Because I was in such a negative headspace last week, I kept focusing on the obstacles. Figuring out how to join, how I should get there, when I should go, the pool schedule, what a pain in the ass it is to get around a wet locker room on a crutch and to change with the use of one leg, getting in and out, dealing with a wet towel and suit and goggles and swim cap when I have to go to work right after and have a hard time carrying a lot around...little things. Petty annoyances that I let myself get caught up in and complain about.
And then - just like this summer, when getting to the pool was such an ordeal on the crutches - as soon as I got in the water, it all melted away. The freedom that I've always felt anytime I get in the water is that much more healing and necessary and soothing with this injury. When I swim, I can use my entire body, I can use my left AND right side at the same time in the same way! I have freedom and symmetry in the water in a way that I just don't on dry land right now, and won't for a while, even once I get walking again.
My main homework in the water is to do some practice walking, in water up to my chin so I'm as weightless as I can manage to be. As you can imagine, it's very slow work. No other distractions - no headphones, no phone, no nothing except paying attention to how my body moves, how it feels, and the space around me. It's the most meditative thing I've experienced in quite a long time, and it's so important that my brain be given that space where it's not engaged in anything else except what I'm doing at that moment. No news. No podcasts. No Facebook. No reading. No work. Just my own brain and my own body. It's the most yoga I've practiced since even before my injury, I think.

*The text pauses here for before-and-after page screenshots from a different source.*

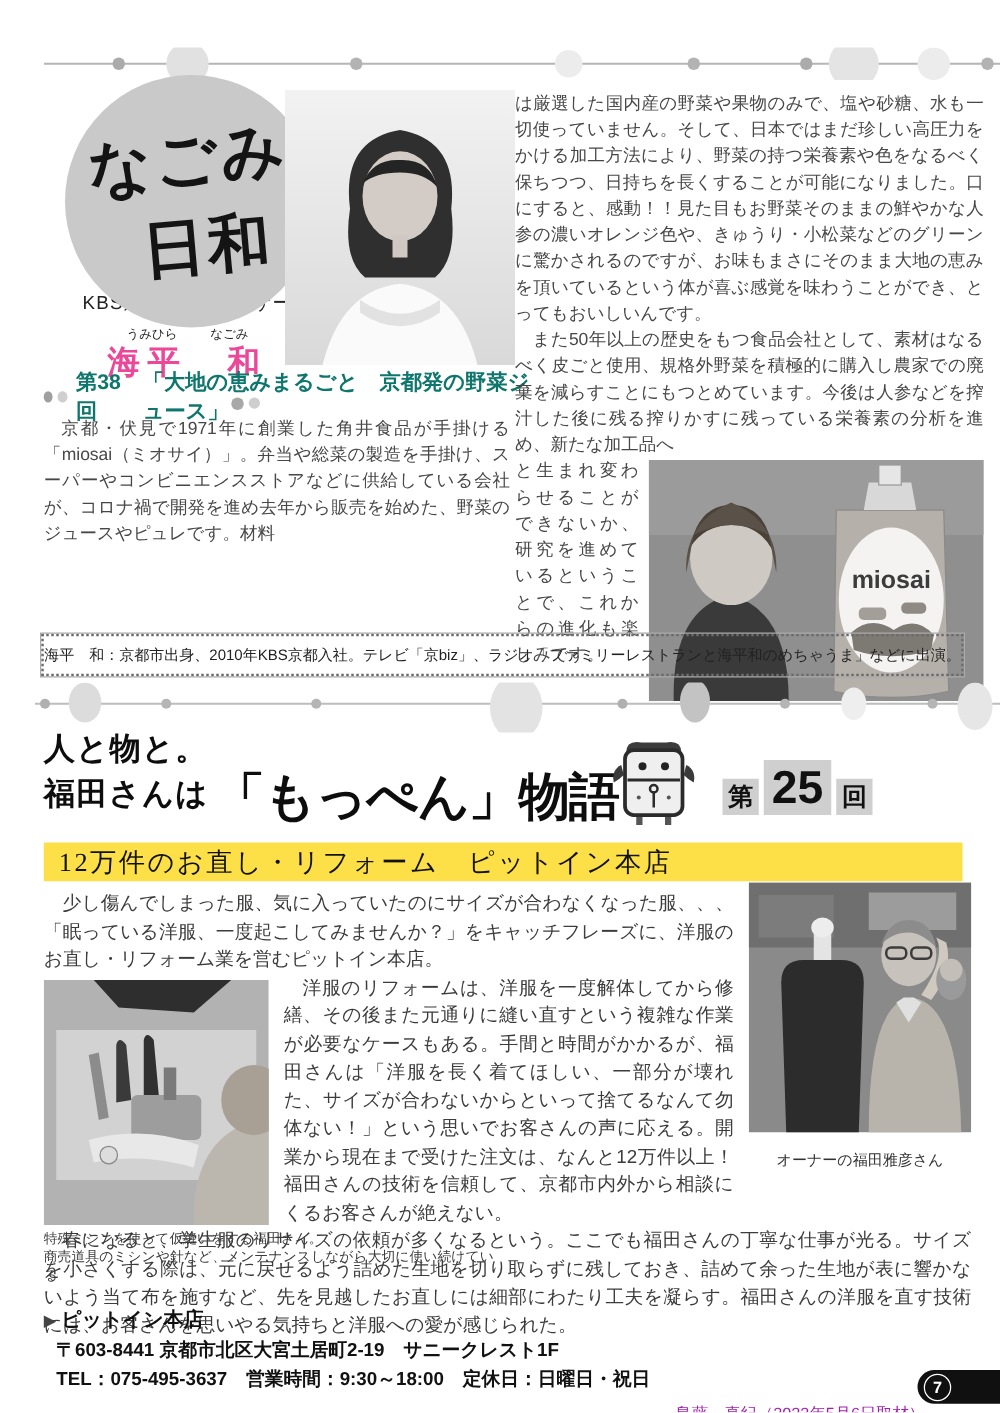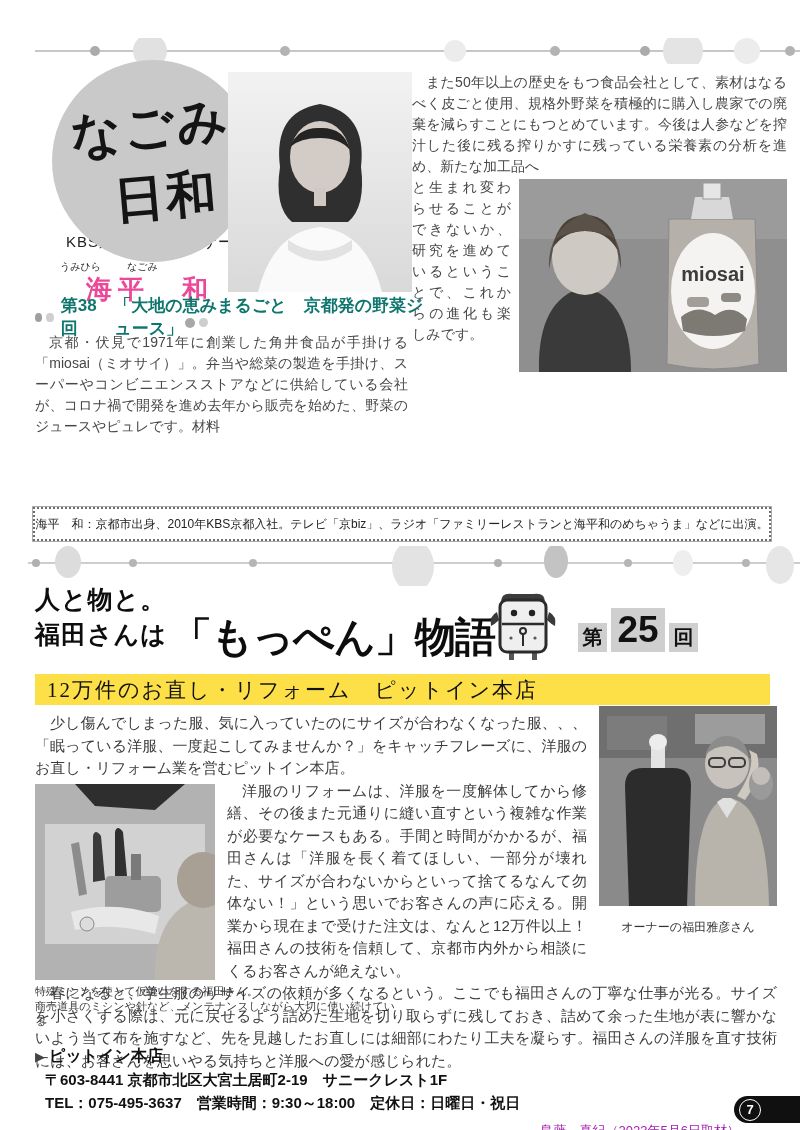--- a/index.html
+++ b/index.html
@@ -127,6 +127,7 @@
   </div>
 
   <div class="abs body1 colR">
+    <p class="noindent">は厳選した国内産の野菜や果物のみで、塩や砂糖、水も一切使っていません。そして、日本ではまだ珍しい高圧力をかける加工方法により、野菜の持つ栄養素や色をなるべく保ちつつ、日持ちを長くすることが可能になりました。口にすると、感動！！見た目もお野菜そのままの鮮やかな人参の濃いオレンジ色や、きゅうり・小松菜などのグリーンに驚かされるのですが、お味もまさにそのまま大地の恵みを頂いているという体が喜ぶ感覚を味わうことができ、とってもおいしいんです。</p>
     <p class="indent">また50年以上の歴史をもつ食品会社として、素材はなるべく皮ごと使用、規格外野菜を積極的に購入し農家での廃棄を減らすことにもつとめています。今後は人参などを搾汁した後に残る搾りかすに残っている栄養素の分析を進め、新たな加工品へ</p>
     <div style="overflow:hidden;">
       <div class="miosai-photo">

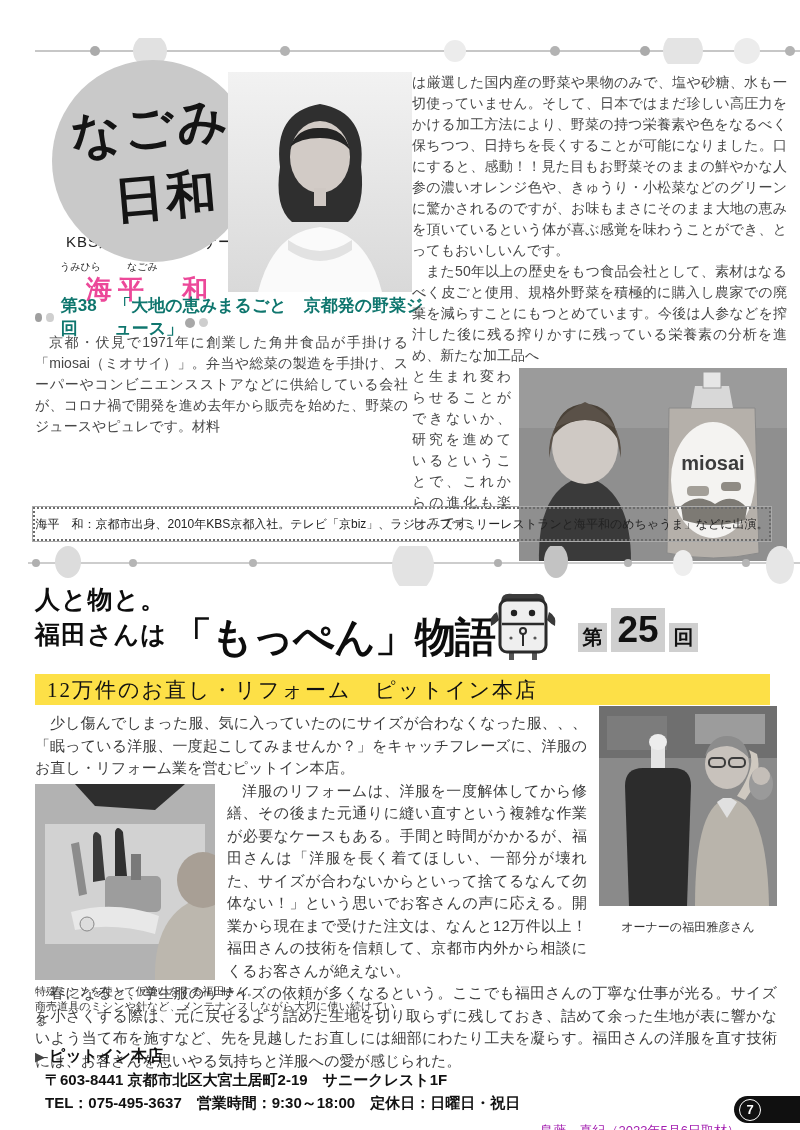--- a/index.html
+++ b/index.html
@@ -15,7 +15,7 @@
   .logo-l2{font-size:50px;font-weight:bold;color:#141414;transform:rotate(-5deg);margin-left:62px;margin-top:2px;letter-spacing:2px;}
   .author-block{left:60px;top:233px;width:180px;text-align:center;}
   .author-role{font-size:15px;color:#222;letter-spacing:1px;}
-  .furigana{font-size:10px;color:#222;display:flex;justify-content:flex-start;gap:26px;margin-top:8px;}
+  .furigana{font-size:10px;color:#222;display:flex;justify-content:center;gap:26px;margin-top:8px;}
   .author-name{font-size:26px;font-weight:bold;color:#ec4899;letter-spacing:6px;margin-top:-2px;}
   .photo{background:#dcdcdc;}
   .episode-line{left:35px;top:294px;width:390px;display:flex;align-items:center;font-size:17px;font-weight:bold;color:#0f766e;}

I honestly don't know if it was the feeling of walking, the freedom of swimming, or the forced mental freedom that's been the most impactful. I've been mourning the loss of running lately for a variety of reasons - the primary one being what a huge outlet for stress relief it is. The pool is helping me to fill that void in a totally new and totally needed way.
I've got another appointment with the doctor tomorrow. I think the days of getting off my foot and back into the crutches coupled with the weightless practice-walking have paid off. This process is still painfully, frustratingly, infuriatingly slow, but - I have my perspective back. We'll just see what the next slow step is.